Lavoro

Lavorare nella Sanità

donna medico - lavoro femminile in sanità

Il Rapporto Oasi del Cergas di SDA Bocconi con un focus sul lavoro femminile in ambito sanitario

Il Centro di ricerche sulla Gestione dell’assistenza sanitaria e sociale (Cergas) della SDA Bocconi, School of management dell’Università Bocconi di Milano, il 29 novembre 2019 ha presentato il Rapporto Oasi 2019, l’Osservatorio sulle aziende e sul sistema sanitario italiano. I ricercatori, coordinati da Francesco Longo e Alberto Ricci, hanno analizzato dal punto di vista economico finanziario e lavorativo il nostro sistema sanitario nazionale notando che, con il raggiungimento di 149 milioni di euro di disavanzo su 119,1 miliardi di euro di spesa, ha ormai raggiunto la stabilità economico-finanziaria, avendo “messo in sicurezza” i propri conti. Urge però – spiegano gli studiosi – una ridefinizione della propria mission.

L’analisi economico-finanziaria

Nonostante lo 0,1% di disavanzo, il nostro SSN ha difficoltà a tenere il passo con il più ampio settore sanitario, considerando che “l’espansione e diversificazione della sanità si scontra con la contrazione delle fonti di finanziamento, che produce un tasso di copertura del SSN sulla spesa sanitaria che è già oggi del 74% e probabilmente è destinato a diminuire”.

La spesa sanitaria pubblica pro-capite è pari a 1.900 euro, ovvero l’80% di quella inglese, il 66% di quella francese e il 55% di quella tedesca – viene chiarito nel Rapporto Oasi. Con una delle più alte aspettative di vita al mondo (83 anni), accompagnata da uno dei più bassi indici di natalità (1,32 figli) e dalla previsione Istat di un rapporto di 1 a 2 tra pensionati e popolazione in età di lavoro entro il 2040, il SSN dunque non sembra in grado di tenere il passo con la crescita dei bisogni.

Anche in termini di spesa, tra il 2012 e il 2018, il privato surclassa il pubblico, con una crescita del 16% rispetto a un Ssn che riesce appena a coprire la crescita dell’inflazione. La componente principale della spesa privata, con 35,7 miliardi, rimane quella out of pocket delle famiglie, ma quella in maggiore crescita (+31% dal 2012, fino ai 4,2 miliardi del 2018) è quella intermediata (per esempio, da assicurazioni private).

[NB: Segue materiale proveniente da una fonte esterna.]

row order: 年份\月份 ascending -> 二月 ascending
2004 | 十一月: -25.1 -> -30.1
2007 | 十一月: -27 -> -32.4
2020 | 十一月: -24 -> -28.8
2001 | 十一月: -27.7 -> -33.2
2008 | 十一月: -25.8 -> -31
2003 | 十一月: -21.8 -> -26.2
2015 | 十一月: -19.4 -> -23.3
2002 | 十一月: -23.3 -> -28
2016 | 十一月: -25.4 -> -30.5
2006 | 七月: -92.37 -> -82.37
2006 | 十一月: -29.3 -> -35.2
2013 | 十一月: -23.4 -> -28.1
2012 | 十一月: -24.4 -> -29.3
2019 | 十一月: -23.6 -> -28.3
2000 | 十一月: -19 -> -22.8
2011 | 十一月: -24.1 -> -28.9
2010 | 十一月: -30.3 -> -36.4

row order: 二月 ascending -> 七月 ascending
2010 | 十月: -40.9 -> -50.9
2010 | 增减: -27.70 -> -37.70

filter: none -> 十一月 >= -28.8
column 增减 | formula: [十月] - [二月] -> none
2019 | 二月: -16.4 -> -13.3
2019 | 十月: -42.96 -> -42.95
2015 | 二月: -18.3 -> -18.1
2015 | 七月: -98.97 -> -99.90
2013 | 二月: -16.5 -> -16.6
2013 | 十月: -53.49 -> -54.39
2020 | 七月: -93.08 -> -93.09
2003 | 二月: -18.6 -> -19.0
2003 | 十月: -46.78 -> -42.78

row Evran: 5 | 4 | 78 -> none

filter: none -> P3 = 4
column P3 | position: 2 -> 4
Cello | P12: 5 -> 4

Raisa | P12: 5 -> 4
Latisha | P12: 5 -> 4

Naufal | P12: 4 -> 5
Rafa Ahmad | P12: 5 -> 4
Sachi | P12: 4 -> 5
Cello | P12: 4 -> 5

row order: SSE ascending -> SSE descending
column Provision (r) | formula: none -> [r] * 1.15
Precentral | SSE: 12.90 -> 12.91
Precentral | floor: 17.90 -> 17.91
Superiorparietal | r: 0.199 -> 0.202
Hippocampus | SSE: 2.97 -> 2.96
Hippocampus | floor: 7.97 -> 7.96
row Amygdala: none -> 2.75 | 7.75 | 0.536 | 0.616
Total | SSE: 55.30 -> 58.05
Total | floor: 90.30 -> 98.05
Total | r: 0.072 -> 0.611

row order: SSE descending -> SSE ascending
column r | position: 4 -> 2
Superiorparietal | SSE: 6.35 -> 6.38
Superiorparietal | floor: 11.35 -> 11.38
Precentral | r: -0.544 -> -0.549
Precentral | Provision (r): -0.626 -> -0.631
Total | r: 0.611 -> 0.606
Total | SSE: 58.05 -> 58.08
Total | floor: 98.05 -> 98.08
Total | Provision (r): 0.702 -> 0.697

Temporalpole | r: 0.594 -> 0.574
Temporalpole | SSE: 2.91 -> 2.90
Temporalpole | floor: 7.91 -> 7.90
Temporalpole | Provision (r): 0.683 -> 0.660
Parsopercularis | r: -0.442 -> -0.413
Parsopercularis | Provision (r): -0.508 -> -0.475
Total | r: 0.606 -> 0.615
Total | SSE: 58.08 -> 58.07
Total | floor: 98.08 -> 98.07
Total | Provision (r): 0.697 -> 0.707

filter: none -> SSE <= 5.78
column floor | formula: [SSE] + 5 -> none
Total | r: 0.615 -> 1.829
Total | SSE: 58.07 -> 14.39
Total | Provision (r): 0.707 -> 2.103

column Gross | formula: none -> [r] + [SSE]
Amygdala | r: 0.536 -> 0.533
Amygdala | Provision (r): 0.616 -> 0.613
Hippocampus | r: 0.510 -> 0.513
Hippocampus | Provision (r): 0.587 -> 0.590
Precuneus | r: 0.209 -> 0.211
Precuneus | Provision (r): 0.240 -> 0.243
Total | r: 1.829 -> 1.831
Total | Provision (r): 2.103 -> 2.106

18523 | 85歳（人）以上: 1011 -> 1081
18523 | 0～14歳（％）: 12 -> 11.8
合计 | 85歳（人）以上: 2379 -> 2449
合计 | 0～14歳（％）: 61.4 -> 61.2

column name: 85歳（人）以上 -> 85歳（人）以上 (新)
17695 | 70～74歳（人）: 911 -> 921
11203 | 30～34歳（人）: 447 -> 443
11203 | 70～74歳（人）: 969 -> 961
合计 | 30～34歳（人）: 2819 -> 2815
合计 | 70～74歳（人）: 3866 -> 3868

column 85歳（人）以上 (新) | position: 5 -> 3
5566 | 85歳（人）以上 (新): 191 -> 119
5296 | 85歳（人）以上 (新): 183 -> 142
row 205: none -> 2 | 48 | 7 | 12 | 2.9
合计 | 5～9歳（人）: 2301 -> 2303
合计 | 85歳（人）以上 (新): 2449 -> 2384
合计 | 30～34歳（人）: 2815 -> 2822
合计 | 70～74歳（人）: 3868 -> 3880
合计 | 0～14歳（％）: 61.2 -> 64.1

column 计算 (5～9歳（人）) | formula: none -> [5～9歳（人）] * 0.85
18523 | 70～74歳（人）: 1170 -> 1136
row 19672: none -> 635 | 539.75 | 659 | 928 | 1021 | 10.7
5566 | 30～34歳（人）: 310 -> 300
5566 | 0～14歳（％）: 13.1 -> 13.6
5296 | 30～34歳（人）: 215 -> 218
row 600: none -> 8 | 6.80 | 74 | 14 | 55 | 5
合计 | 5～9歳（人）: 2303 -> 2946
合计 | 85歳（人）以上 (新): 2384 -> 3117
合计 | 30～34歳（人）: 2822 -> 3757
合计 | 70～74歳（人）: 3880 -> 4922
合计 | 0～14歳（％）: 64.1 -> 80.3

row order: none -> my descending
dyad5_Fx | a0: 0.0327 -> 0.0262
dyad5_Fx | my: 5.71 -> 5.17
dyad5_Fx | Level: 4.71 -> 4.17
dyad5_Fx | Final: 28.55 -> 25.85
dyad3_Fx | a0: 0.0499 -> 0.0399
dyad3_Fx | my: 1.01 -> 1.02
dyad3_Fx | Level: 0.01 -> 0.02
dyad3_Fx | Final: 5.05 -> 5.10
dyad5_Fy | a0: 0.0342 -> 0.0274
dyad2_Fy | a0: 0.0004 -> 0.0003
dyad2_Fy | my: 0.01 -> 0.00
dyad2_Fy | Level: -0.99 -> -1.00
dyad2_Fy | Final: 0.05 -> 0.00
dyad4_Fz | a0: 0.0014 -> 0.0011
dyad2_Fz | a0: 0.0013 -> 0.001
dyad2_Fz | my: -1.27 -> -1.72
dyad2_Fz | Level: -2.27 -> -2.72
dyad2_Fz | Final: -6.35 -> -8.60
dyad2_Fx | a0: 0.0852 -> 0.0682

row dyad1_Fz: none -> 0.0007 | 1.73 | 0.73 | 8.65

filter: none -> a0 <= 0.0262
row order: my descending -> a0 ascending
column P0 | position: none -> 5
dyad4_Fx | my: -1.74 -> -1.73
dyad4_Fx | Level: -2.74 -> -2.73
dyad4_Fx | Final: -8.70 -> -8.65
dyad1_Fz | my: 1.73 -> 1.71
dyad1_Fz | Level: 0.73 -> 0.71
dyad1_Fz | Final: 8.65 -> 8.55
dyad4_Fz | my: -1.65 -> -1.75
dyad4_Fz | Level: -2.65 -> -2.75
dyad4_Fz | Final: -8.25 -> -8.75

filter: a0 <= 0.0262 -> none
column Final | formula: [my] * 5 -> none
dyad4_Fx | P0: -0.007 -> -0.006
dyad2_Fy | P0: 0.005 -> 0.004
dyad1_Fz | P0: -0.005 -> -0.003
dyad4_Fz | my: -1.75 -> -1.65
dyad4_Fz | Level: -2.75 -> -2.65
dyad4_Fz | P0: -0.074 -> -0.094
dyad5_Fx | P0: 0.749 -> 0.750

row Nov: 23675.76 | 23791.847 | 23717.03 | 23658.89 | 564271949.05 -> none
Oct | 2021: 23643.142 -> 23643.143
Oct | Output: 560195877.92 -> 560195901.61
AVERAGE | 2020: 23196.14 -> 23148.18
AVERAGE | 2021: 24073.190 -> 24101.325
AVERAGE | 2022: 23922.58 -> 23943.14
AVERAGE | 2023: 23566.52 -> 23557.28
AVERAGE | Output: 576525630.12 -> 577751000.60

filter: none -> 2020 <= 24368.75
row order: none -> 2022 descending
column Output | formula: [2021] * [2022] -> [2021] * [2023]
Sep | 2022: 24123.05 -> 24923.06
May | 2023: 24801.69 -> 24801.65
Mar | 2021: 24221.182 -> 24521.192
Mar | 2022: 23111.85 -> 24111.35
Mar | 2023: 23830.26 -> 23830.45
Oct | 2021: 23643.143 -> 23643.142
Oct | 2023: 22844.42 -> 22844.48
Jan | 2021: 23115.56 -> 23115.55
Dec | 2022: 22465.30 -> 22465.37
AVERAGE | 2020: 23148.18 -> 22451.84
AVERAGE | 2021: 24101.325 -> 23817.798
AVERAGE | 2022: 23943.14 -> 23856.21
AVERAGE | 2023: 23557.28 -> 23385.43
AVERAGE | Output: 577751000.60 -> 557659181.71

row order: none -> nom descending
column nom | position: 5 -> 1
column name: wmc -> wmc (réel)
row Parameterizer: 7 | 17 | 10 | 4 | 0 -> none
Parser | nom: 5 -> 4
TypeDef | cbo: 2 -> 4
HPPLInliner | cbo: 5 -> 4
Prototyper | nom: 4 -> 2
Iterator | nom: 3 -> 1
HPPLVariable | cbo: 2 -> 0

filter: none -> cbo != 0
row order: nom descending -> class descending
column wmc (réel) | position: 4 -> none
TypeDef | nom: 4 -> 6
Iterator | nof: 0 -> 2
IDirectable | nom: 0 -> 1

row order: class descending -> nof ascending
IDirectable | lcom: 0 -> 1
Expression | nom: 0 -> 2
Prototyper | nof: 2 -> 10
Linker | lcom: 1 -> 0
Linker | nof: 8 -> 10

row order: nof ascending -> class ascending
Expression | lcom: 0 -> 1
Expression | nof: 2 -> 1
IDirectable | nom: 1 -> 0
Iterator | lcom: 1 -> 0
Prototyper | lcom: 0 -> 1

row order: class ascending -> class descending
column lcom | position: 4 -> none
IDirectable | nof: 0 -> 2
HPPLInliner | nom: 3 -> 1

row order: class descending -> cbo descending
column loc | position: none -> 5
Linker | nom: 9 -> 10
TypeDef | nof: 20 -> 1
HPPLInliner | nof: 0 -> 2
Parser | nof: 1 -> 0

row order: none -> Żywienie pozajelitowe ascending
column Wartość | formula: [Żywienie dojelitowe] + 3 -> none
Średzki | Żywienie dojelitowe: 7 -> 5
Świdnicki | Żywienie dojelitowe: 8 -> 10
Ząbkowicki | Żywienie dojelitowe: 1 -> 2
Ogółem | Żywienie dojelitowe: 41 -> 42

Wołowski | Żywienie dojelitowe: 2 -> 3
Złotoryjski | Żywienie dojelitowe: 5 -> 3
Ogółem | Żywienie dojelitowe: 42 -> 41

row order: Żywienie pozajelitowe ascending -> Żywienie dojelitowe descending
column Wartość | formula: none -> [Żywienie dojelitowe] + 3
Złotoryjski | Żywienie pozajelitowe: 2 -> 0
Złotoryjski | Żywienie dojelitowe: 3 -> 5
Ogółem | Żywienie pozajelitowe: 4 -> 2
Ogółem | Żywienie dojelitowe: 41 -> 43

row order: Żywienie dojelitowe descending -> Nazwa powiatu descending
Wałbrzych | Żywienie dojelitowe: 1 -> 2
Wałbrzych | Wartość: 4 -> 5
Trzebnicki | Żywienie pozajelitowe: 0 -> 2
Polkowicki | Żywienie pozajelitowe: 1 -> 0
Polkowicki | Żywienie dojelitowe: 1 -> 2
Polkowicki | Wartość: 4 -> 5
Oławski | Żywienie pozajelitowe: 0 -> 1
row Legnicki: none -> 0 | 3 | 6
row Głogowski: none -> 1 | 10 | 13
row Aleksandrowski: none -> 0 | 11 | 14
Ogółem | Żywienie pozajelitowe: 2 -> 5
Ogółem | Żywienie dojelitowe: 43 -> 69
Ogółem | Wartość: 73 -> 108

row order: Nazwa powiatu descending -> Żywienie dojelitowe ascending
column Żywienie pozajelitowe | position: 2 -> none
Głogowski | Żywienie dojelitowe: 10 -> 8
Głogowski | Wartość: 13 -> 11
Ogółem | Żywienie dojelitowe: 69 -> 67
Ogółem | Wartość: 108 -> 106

In un tale contesto, afferma Francesco Longo, “è cruciale chiarire la missione del SSN. La scelta è tra una focalizzazione sui soli servizi finanziati dal settore pubblico; una regia della filiera produttiva che preveda anche la regolazione del mercato a pagamento e il governo dell’integrazione tra i due ambiti; o un’interpretazione olistica, orientata alla tutela della salute, con l’ambizione di influenzare l’intero settore e gli stili di vita”.

L’occupazione nel settore sanitario

Tra il 2000 e il 2018 gli occupati nella sanità sono aumentati del 18%, ovvero di 1,4 milioni; nello stesso periodo, i residenti sono aumentati del 6% e l’occupazione in generale del 10%. Alla crescita occupazionale del settore sanitario ha contribuito prevalentemente il comparto privato.
Nel 2018 – per la prima volta dal 2009 – è tornato a crescere (di 384 unità) il numero di medici del Servizio Sanitario Nazionale.

Il lavoro femminile in Sanità

Uno degli approfondimenti del Rapporto riguarda i percorsi di carriera femminili e denuncia l’esistenza di un soffitto di vetro anche in sanità.

Le donne rappresentano complessivamente il 44% dei medici, ma solo il 16% dei direttori di unità operativa, con variazioni importanti su base regionale (in testa l’Emilia Romagna con il 24%, in coda il Veneto con il 10%) e tra le diverse discipline (69% dei direttori di farmacia ospedaliera, 10-20% di direttori di discipline ospedaliere, meno del 10% in quelle chirurgiche e addirittura zero in ortopedia e cardiochirurgia).
Anche nei ruoli manageriali la differenza di genere si vede bene: pur se le donne costituiscono il 26% degli idonei a ricoprire il ruolo di direttore generale (Dg), solo il 17% dei Dg in carica è donna.

Dall’analisi delle interviste a un campione di donne Dg, emerge una certa diffidenza verso gli strumenti di discriminazione positiva, come le quote rosa, ma anche la necessità di rendere le aziende sanitarie più women-friendly nelle politiche di conciliazione e nella cultura organizzativa.